Zwei überraschende Entdeckungen hält dieser Film für uns bereit.
Zum einen findet der New Yorker Hobby-Höhlenforscher Christopher Nicola, der bei den städtischen Verkehrsbetrieben arbeitet, in der Ukraine in einem ausgedehnten Höhlensystem Spuren menschlichen Lebens, die nicht aus der Steinzeit, sondern aus dem letzten Jahrhundert stammen dürften und bei den weiteren Recherchen stößt er darauf, dass hier Menschen einen Weltrekord im Höhlenleben absolviert haben.
Diese überraschenden Informationen machen wett, dass es sich um einen weiteren Holocaust-Erinnerungs-Film handelt in einer schier unerschöpflichen Gedenkindustrie, deren Produkte nicht immer auch cineastische Spitzenprodukte sind.
Janet Tobias, die Autorin und Regisseurin dieser Dokumentation, die auch nachgestellte Spielszenen enthält, versteht es, zu vereinnahmen. Denn bei ihr dominiert die Freude am leichten Erzählen einer neu zu entdeckenden Geschichte mit ungewöhnlichen Schicksalen vor der häufig anzutreffenden bleischweren Schuldgefühlhaftigkeit unter deprimierender Verwendung von Bleifarben und längst abgegriffenem Nazikostümfundus.
Janet Tobias umschifft die gefährlichsten Klippen von Naziaufarbeitungsfilmen mit traumwandlerischer Sicherheit. Dafür garantiert schon ihr Ausgangspunkt: der New Yorker Höhlenforscher, der sich für Höhlen und nicht für Nazis interessiert. Das bestimmt die Haltung des Filmes, gibt ihm einen wunderbar unvoreingenommenen Anstrich. Auch dadurch, dass das Hauptinteresse dem Überleben unter solchen Bedingungen gilt. Damit ein allgemein menschliches Thema, Klaustrophobie, ansprechend und nicht sich auf die oft monierte Exklusivität des Nazithemas setzend.
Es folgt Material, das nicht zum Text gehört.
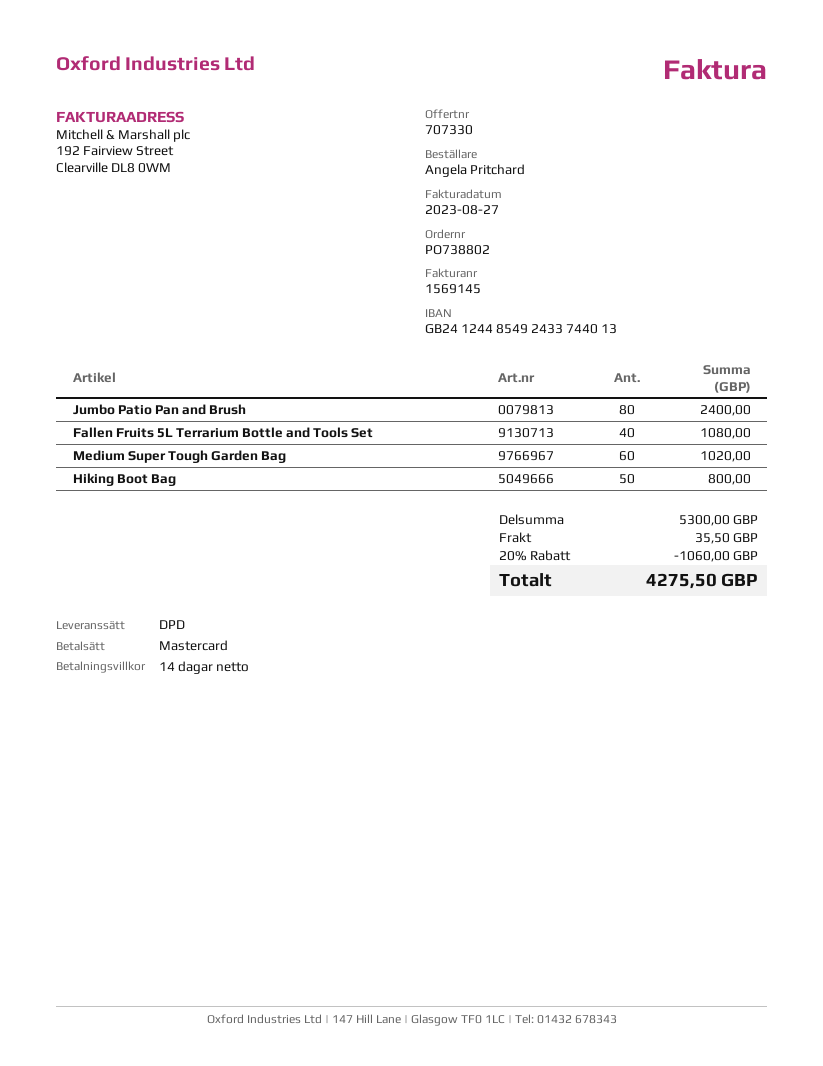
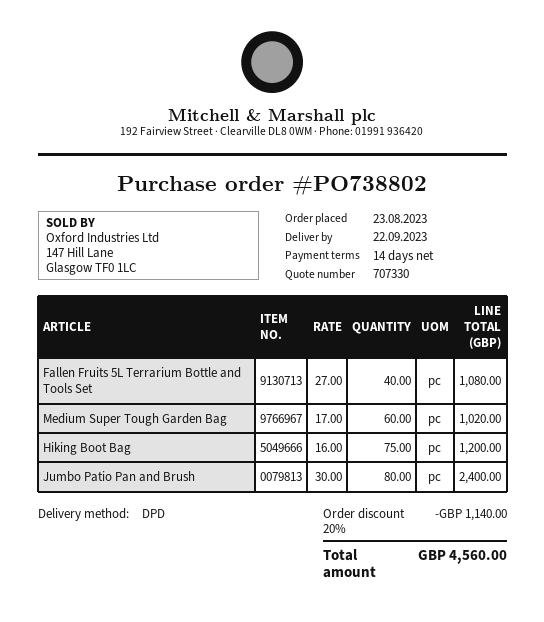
Hiking Boot Bag: 50 for 800.00 -> 75 for 1200.00
discount: 20% = 1060.00 -> 20% = 1140.00
shipping: 35.50 -> none
total: 4275.50 -> 4560.00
Weit über ein Jahr lebten Frauen und Kinder in dieser Höhle, ohne je das Tageslicht zu erblicken. Auch mit den nachgestellten Szenen geht die Regisseurin leicht um, lässt sie eher zu dialogarmen Impressionen werden denn zu krampfhaft nachgestellten Spielszenen mit peinlich nacherfundenen Dialogen, wie bei „In Darkness“ beispielsweise, der das Überleben von Juden in den Abwasserkanälen von Warschau zu beschreiben versuchte.
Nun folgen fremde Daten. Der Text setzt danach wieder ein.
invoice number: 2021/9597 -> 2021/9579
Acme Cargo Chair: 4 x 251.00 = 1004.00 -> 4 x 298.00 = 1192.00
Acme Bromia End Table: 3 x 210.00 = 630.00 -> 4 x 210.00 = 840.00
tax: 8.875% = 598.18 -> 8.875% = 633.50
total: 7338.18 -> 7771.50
Auch sind die nachgestellten Szenen licht und leicht, nicht mit diesem grau-grün-blau-Stich, den man nicht mehr sehen kann. Die Musik läuft noch am meisten Gefahr mit der Aufbietung großen Orchesters zur Untermalung, das ist ein kleines too much zu viel, wenn das Orchester auch nicht seine volle Bedeutungs- und Bedröppelungsbreitseite losfahren darf.
Zwischen die nachgestellten Szenen wird geschickt Archiv-Footage zwischengeschnitten. Nicht zu vergessen die Überlebenden der jüdischen Familien Wechsler und Stermer, die die Dokumentaristin aufgetrieben hat, die als Kinder dieses Höhlenerlebnis hatten. Die Männer und die Jungs, die mussten immer wieder rausgehen um Nahrungsmittel zu beschaffen. Die Frauen dagegen sind ununterbrochen in der Höhle geblieben.
In einer vielleicht etwas fernsehtaktmässigen Mischung aus nachgestellten, Szenen, dem Archivmaterial und den Interviewpassagen der Überlebenden erzählt die Regisseurin nun, wie beim Durchblättern eines Fotoalbums, wie es dazu kam und welche Ereignisse das Leben dort gefährlich gemacht haben, wie die Flüchtenden es sich aber offenbar erträglich eingerichtet haben. Dass sie mit dem Höhlenforscher und den Überlebenden, zum Teil über 90 Jahre alt, aber noch fit wie ein, hm, ein Höhlenmensch vielleicht, dann noch zu einer Wiedersehensreise in die Ukraine aufbrechen, das verweist den Film für mich dann doch eher in Richtung Fernsehrührshow.